Monday, November 20, 2006

President elect Ortega

WHO: Essa (aka Vanessa)
WHAT: Peace Corps, Environmental Education
WHERE: Nicaragua
WHEN: Sept '05 - Nov '07
WHY: La vida es un carnaval

So, the election excitement is over and life's back to normal...but we did have an exciting one with the predicted split liberal vote , making way for Daniel Ortega, the Sandanista candidate, to take the presidency. In my conversations with people, there are all over the board on their reaction. Those that are unhappy worry that Nicaragua will return to the same situation in the 80s (war, land redistribution, food rationing, poor quality food, astronimical inflation rates), cause the already miserable economy to worsen, and inflame relations with the US. Not to mention they are not happy that his wife is a recognized witch (which, according to one woman, explains how he won the election.)

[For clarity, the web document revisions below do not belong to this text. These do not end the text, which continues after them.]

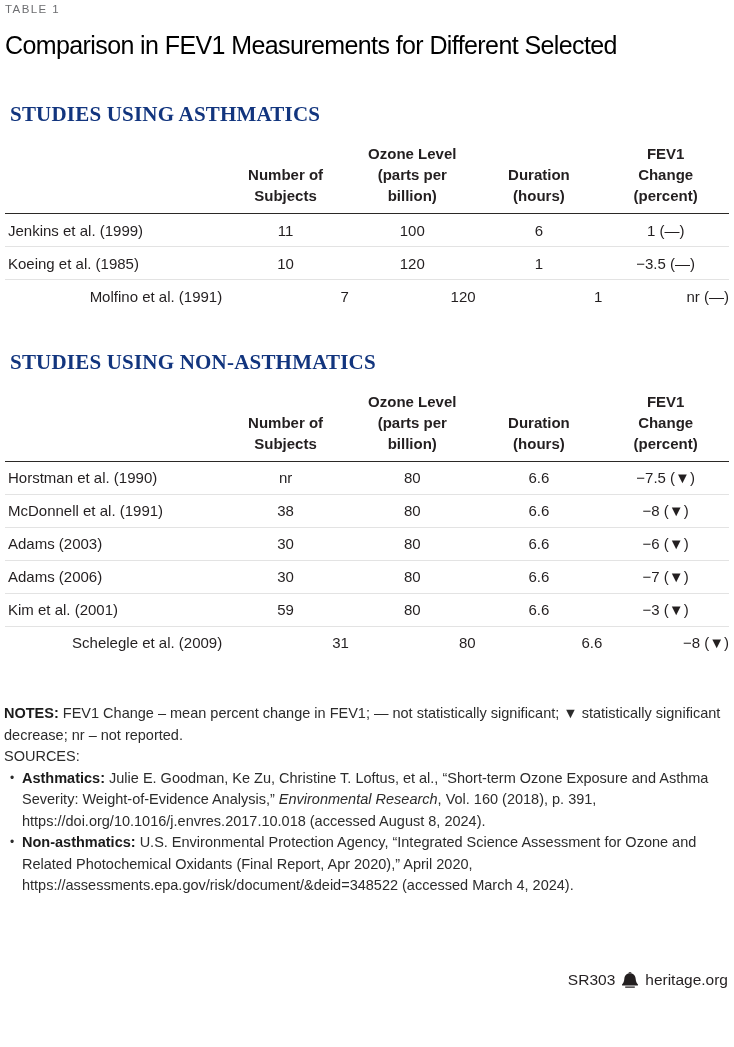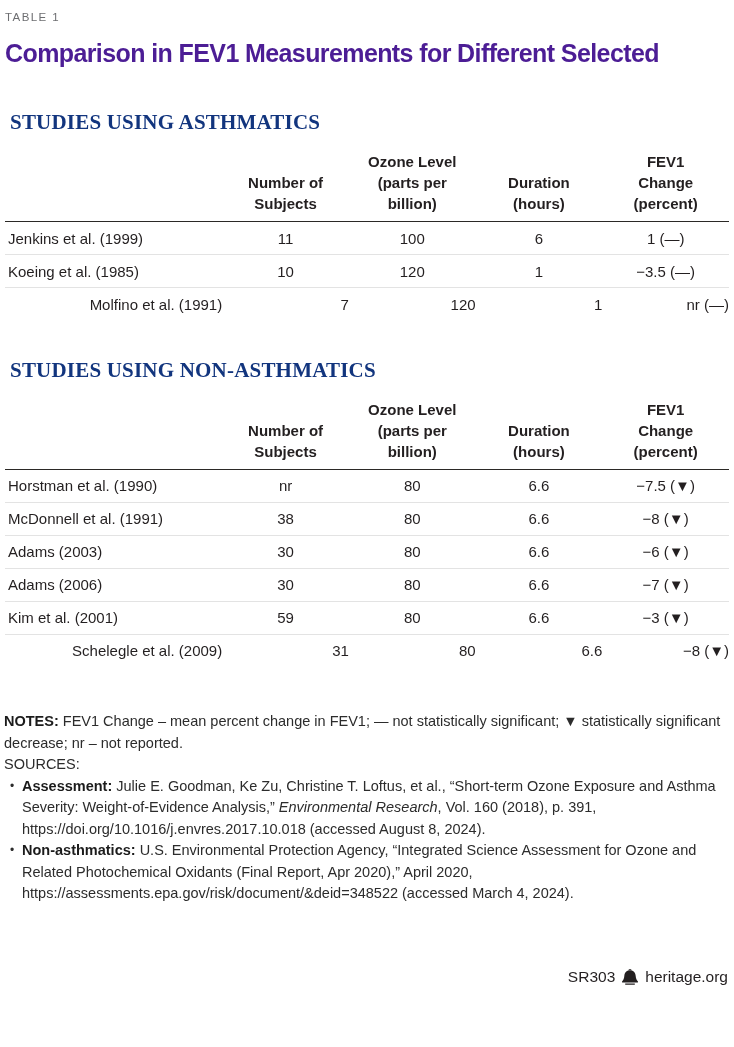--- a/index.html
+++ b/index.html
@@ -1,23 +1,23 @@
 <!DOCTYPE html>
 <html style="--navy: #12357e;"><head>
 <meta charset="utf-8">
 <style>
   :root { --navy: #12357e; --ink: #231f20; --rule-dark: #2b2926; --rule-light: #e3e3e3; --gray: #6d6e71; }
   * { box-sizing: border-box; }
   html, body { margin: 0; padding: 0; background: #fff; }
   body { font-family: "Liberation Sans", "DejaVu Sans", sans-serif; color: var(--ink); }
-  .page { position: relative; width: 734px; height: 995px; background: #fff; overflow: hidden; margin-top: 8px; }
+  .page { position: relative; width: 734px; height: 995px; background: #fff; overflow: hidden; }
 
   .kicker { margin: 3px 0 0 5px; font-size: 11.5px; letter-spacing: 1.4px; color: var(--gray); }
 
-  .title { margin: 15px 5px 0 5px; font-size: 25px; font-weight: 700; line-height: 30px; letter-spacing: -0.6px; color: #4c1d95; }
+  .title { margin: 15px 5px 0 5px; font-size: 25px; font-weight: 400; line-height: 30px; letter-spacing: -0.6px; color: #000000; }
   .title div { white-space: nowrap; }
 
   .shead { margin: 0 0 0 10px; font-size: 21px; font-weight: 700; color: var(--navy); letter-spacing: 0.2px; font-family: Liberation Serif, serif; }
   .sec1 .shead { margin-top: 42px; }
   .sec2 .shead { margin-top: 37px; }
 
   table { width: 724px; margin: 16px 5px 0 5px; border-collapse: collapse; table-layout: fixed; }
   col.c-study { width: 30%; }
   col.c-num { width: 17.5%; }
   thead th { vertical-align: bottom; text-align: center; font-size: 15px; font-weight: 700;
@@ -30,21 +30,21 @@
   tbody td.study { text-align: left; padding-left: 3px; }
 
   .notes-block { margin: 44px 6px 0 4px; font-size: 14.5px; line-height: 21.5px; color: #2c2c2c; }
   .notes-block b, .notes-block strong { color: #1b1b1b; }
   .sources-label { font-weight: 400; margin-top: 1px; }
   ul.sources { list-style: none; margin: 0; padding: 0; }
   ul.sources li { position: relative; padding-left: 18px; }
   ul.sources .bullet { position: absolute; left: 6px; top: 0; font-size: 12px; }
   ul.sources em { font-style: italic; }
 
-  .footer { position: absolute; right: 6px; bottom: 17px; display: flex; align-items: center; gap: 6px;
+  .footer { position: absolute; right: 6px; bottom: 6px; display: flex; align-items: center; gap: 6px;
             font-size: 15.5px; color: var(--ink); }
   .bell { display: inline-flex; align-items: center; }
   .bell svg { display: block; }
 </style>
 </head>
 <body>
 
 <div class="page">
 
   <div class="kicker">TABLE 1</div>
@@ -184,21 +184,21 @@
             <td>−8 (▼)</td>
           </tr>
         </tbody>
     </table>
   </section>
 
   <div class="notes-block">
     <p style="margin:0"><strong>NOTES:</strong> <span>FEV1 Change – mean percent change in FEV1; — not statistically significant; ▼ statistically significant decrease; nr – not reported.</span></p>
     <p class="sources-label" style="margin:0">SOURCES:</p>
     <ul class="sources">
-      <li><span class="bullet">•</span><strong>Assessment:</strong> <span>Julie E. Goodman, Ke Zu, Christine T. Loftus, et al., “Short-term Ozone Exposure and Asthma Severity: Weight-of-Evidence Analysis,” </span><em>Environmental Research</em><span>, Vol. 160 (2018), p. 391, https://doi.org/10.1016/j.envres.2017.10.018 (accessed August 8, 2024).</span></li>
+      <li><span class="bullet">•</span><strong>Asthmatics:</strong> <span>Julie E. Goodman, Ke Zu, Christine T. Loftus, et al., “Short-term Ozone Exposure and Asthma Severity: Weight-of-Evidence Analysis,” </span><em>Environmental Research</em><span>, Vol. 160 (2018), p. 391, https://doi.org/10.1016/j.envres.2017.10.018 (accessed August 8, 2024).</span></li>
       <li><span class="bullet">•</span><strong>Non-asthmatics:</strong> <span>U.S. Environmental Protection Agency, “Integrated Science Assessment for Ozone and Related Photochemical Oxidants (Final Report, Apr 2020),” April 2020, https://assessments.epa.gov/risk/document/&amp;deid=348522 (accessed March 4, 2024).</span></li>
     </ul>
   </div>
 
   <div class="footer">
     <span>SR303</span>
     <span class="bell">
       <svg width="18" height="16" viewBox="0 0 20 18" aria-hidden="true">
         <path fill="#231f20" d="M8.6 0.4 h2.8 v1.2 h-2.8 z M10 1.4 C5.8 1.4 3.9 4.2 3.6 7.9 C3.4 10.8 2.4 12.7 1.1 13.9 L1.1 15.2 L18.9 15.2 L18.9 13.9 C17.6 12.7 16.6 10.8 16.4 7.9 C16.1 4.2 14.2 1.4 10 1.4 Z M4.6 16.2 h10.8 v1.4 h-10.8 z"></path>
       </svg>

The fact that he has taken office makes Peace Corps Volunteers ponder our future here, as the last time he took office in '79, he kicked the Peace Corps out. I'm a little worried, but it is doubtful that will happen this time around, as he keeps reiterating that he is intent on having a good relationship with the US and vows to keep the Dominican Republic-Central American Free Trade Agreement on track. In any case, it is a good lesson for all us PCVs on what living in a politically unstable country is like. No wonder few Nicaraguans make long term plans around here - if it's not the hurricanes or malaria that get you, it's a radical change in government.

These past few weeks I've been busy getting my thesis project started. As one of the tasks, I sat of the wells I will be studying for two days in a row. I wanted to get an idea of how much water the well users extract. It was pretty boring, and I know the locals think I'm crazy, but they did invite me to a birthday party that eveing, so they couldn't have seen me as too weird. One of the days was washing day - below is Isabel washing clothes for her dad and two brothers. She uses an old piece of culvert (I think) that the highway department blasted out when the redid the road a few years ago. Only the women washed, but the boys pumped the well and made sure they always had enough water.

Here's Maria and her daughter washing on their more primitive rock - they use the barbed wire fence to hang the clothes to dry.

In other parts, where there's enough surface water, they commonly wash right in the river.

Day of the Dead

November 2nd is the day of the dead, and everyone visits the cemetary to clean and paint the graves (they usually pour cement slabs over the graves), and decorate them with flowers. The day is festive, though not rowdy, and the priest came to give mass.


My neighbor Jose Luis, and his stepdaughter, Liz Carmen, spent Halloween evening with me. We all sat around my Halloween candle that my folks sent last year, and Jose Luis told ghost stories...he swears they are true. They always involved meeting someone who had died and came back to protect someone from something.